CASL has introduced a robust enforcement regime which gives the CRTC sweeping powers to investigate and impose harsh monetary penalties. Failure to comply with the new rules could cost individuals up to $1 million and businesses up to $10 million per violation. Individuals and businesses will also be able to apply to a court for a private remedy against any person that contravenes the legislation, and the court may award statutory damages as high as $1 million. Directors, offi cers, or agents of corporations can be held personally liable. However, this private right of action will come into force July 1, 2017.

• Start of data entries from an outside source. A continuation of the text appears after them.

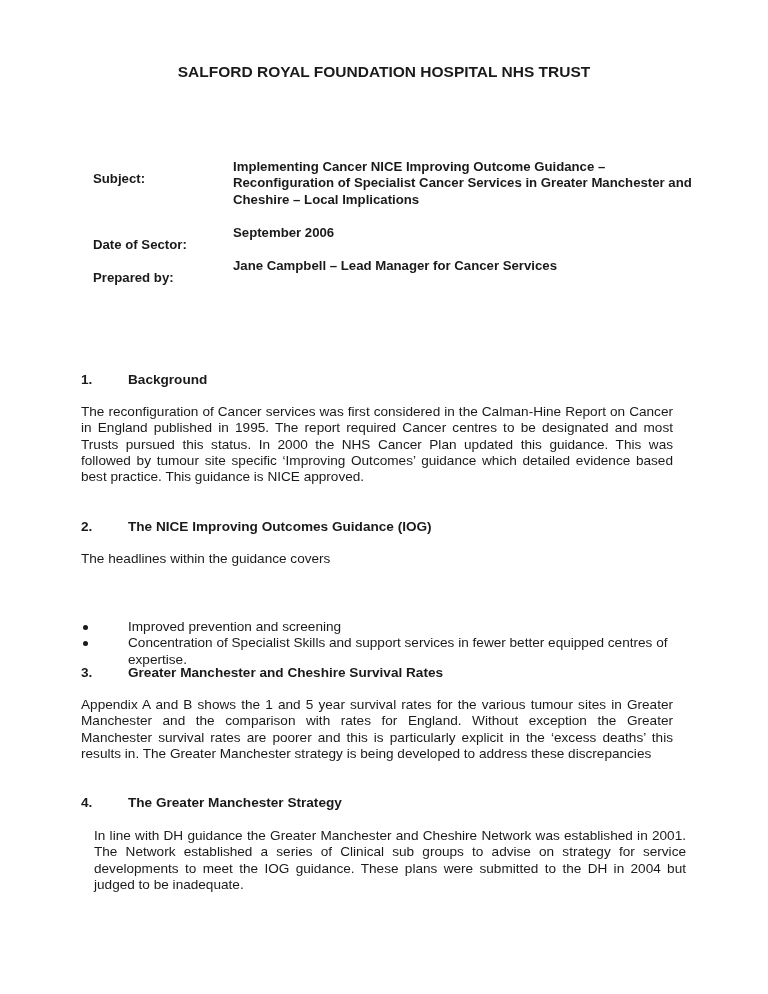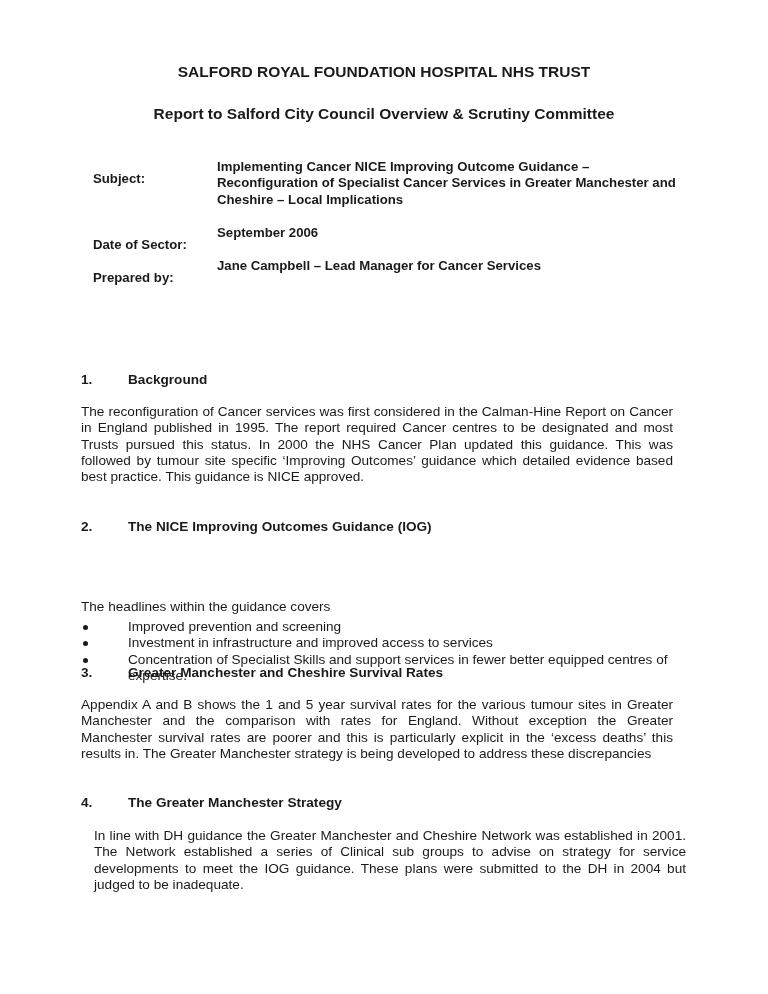"Report to Salford City Council" div.title { html: <div>Report to Salford City Council Overview &amp; Scrutiny Committee</div> -> none }
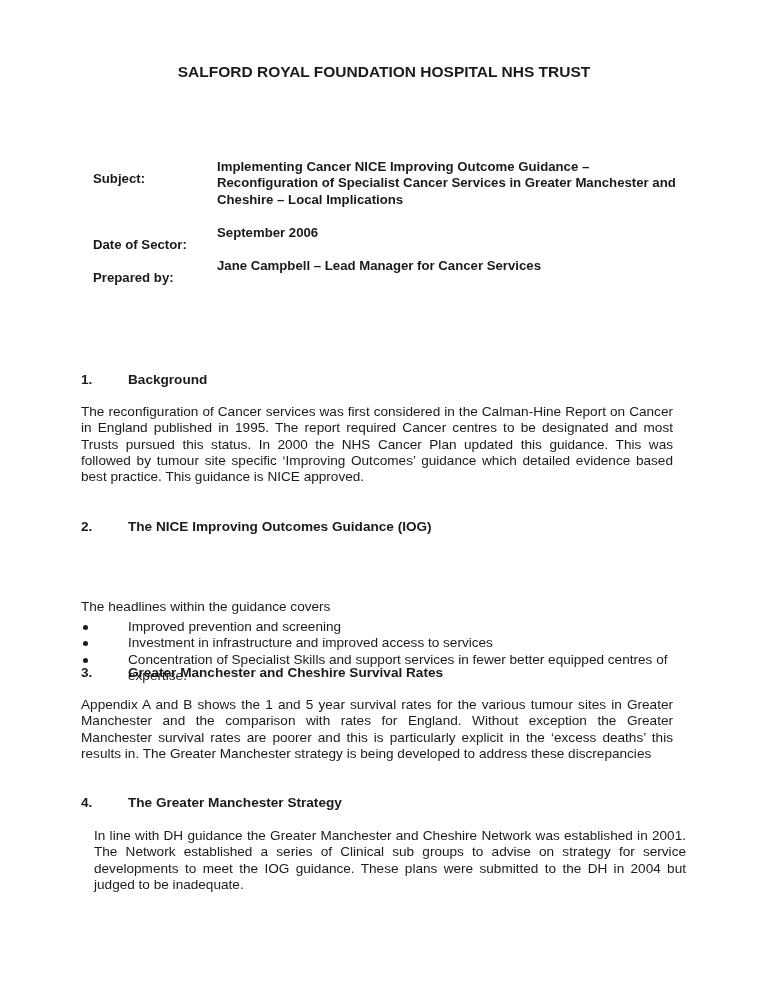"Implementing Cancer NICE Improving" .meta-value { left: 124px -> 140px }
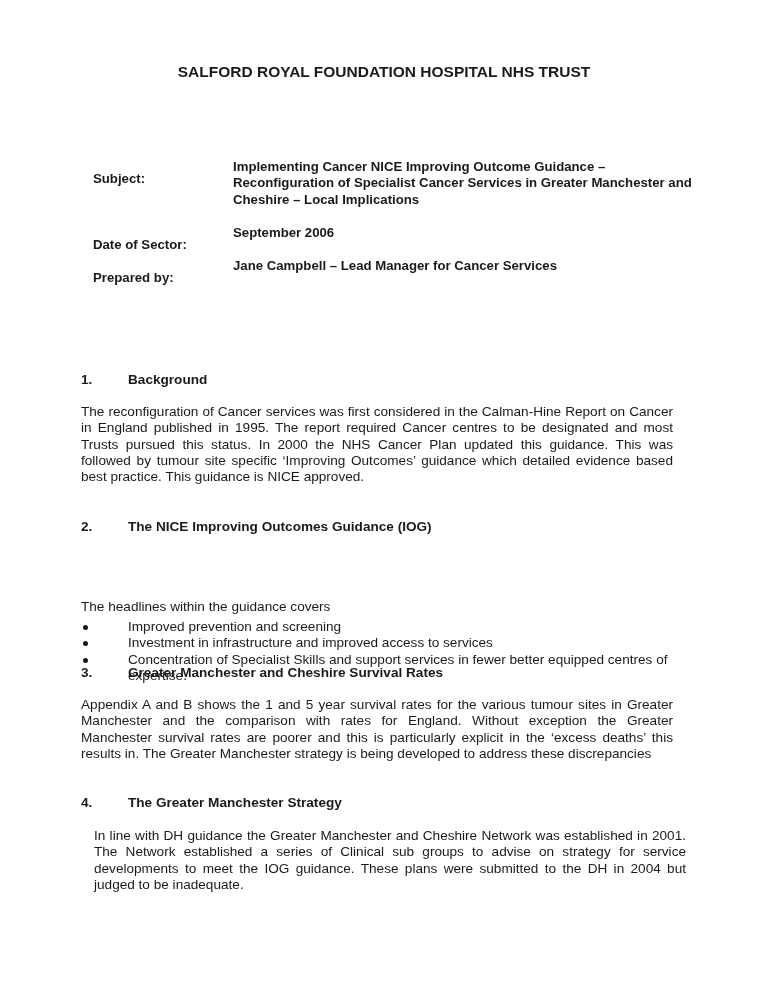"The headlines within the guidance" div.para { margin-top: 48px -> none }
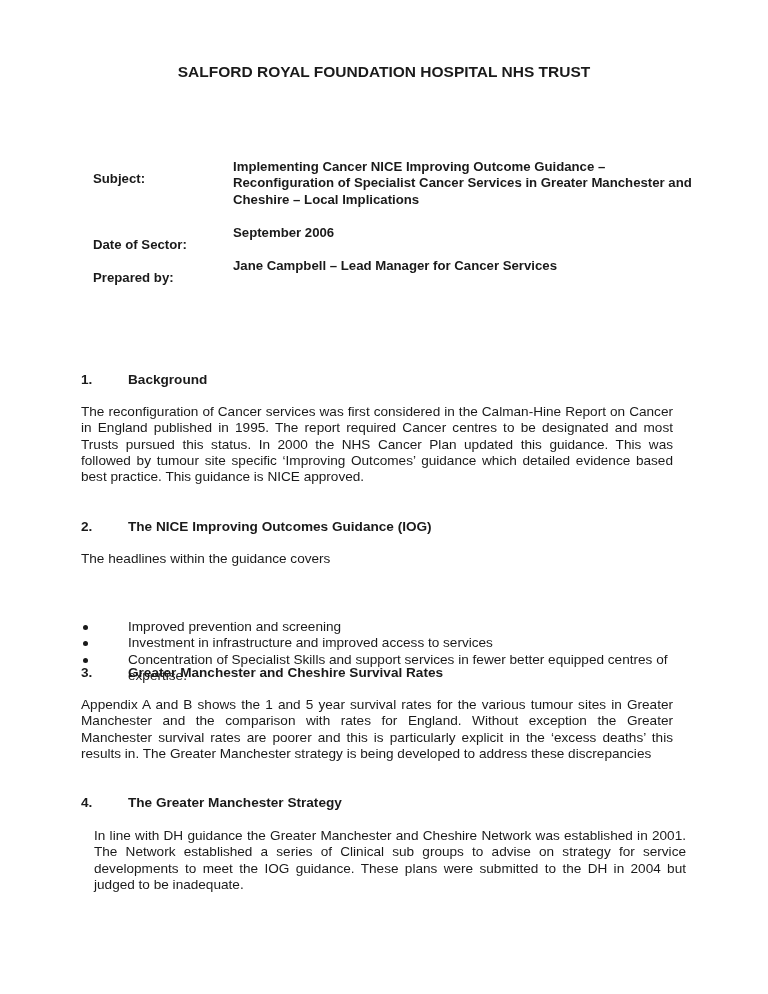"Investment in infrastructure and" li { html: <li> <span></span> <span>Investment in infrastructure and improved access to services</span> </li> -> none }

Under the Regulations, a person who obtains consent on behalf of a third party may authorize any person to use consent, but such consent is valid if a recipient of CEMs is provided with an effective unsubscribe mechanism by the authorized person, so that the recipient may withdraw consent at any time. When consent to receive CEMs from a third party is withdrawn by the recipient, the party who obtained consent must notify every other party to whom the consent was provided that it is withdrawn. This can cause additional problems for small businesses that do not run their advertising campaigns, but hire a third party contractor to perform marketing services. The Regulations would make both the business and the third party potentially liable and, thus, could force advertising agents to charge higher fees for their services to ensure compliance.

WHAT YOU NEED TO CONSIDER

The following is a list of measures businesses should consider undertaking prior to CASL coming into force on July 1, 2014:

• Review electronic communications to identify those that fall within the definition of CEMs;
• Go through your contact lists and determine whether or not express consent has been obtained or is required, or whether implied consent may be applicable;
• Update your contact lists with express consent prior to July 1, 2014 if needed;
• Implement or modify a policy setting out the contents of a request for consent to send CEMs, including but not limited to an identity of a sender, the sender’s contact information which must be valid for a minimum of 60 days, an effective unsubscribe mechanism (by providing an electronic address or a link to a web page), and directions on how to withdraw consent, etc.;
• Implement or modify a policy setting out prescribed disclosure with respect to computer programs; and
• Adopt a practice of monitoring mailing lists in order to track consents and/or refresh consents in a timely fashion (as transitional period may eventually “expire” or consent may be withdrawn).

Although the implementation of CASL-compliant practices is likely to entail cost, it is important to act proactively and implement consent-based online marketing practices before CASL comes into force and before sending a request for consent in itself becomes a violation of the law.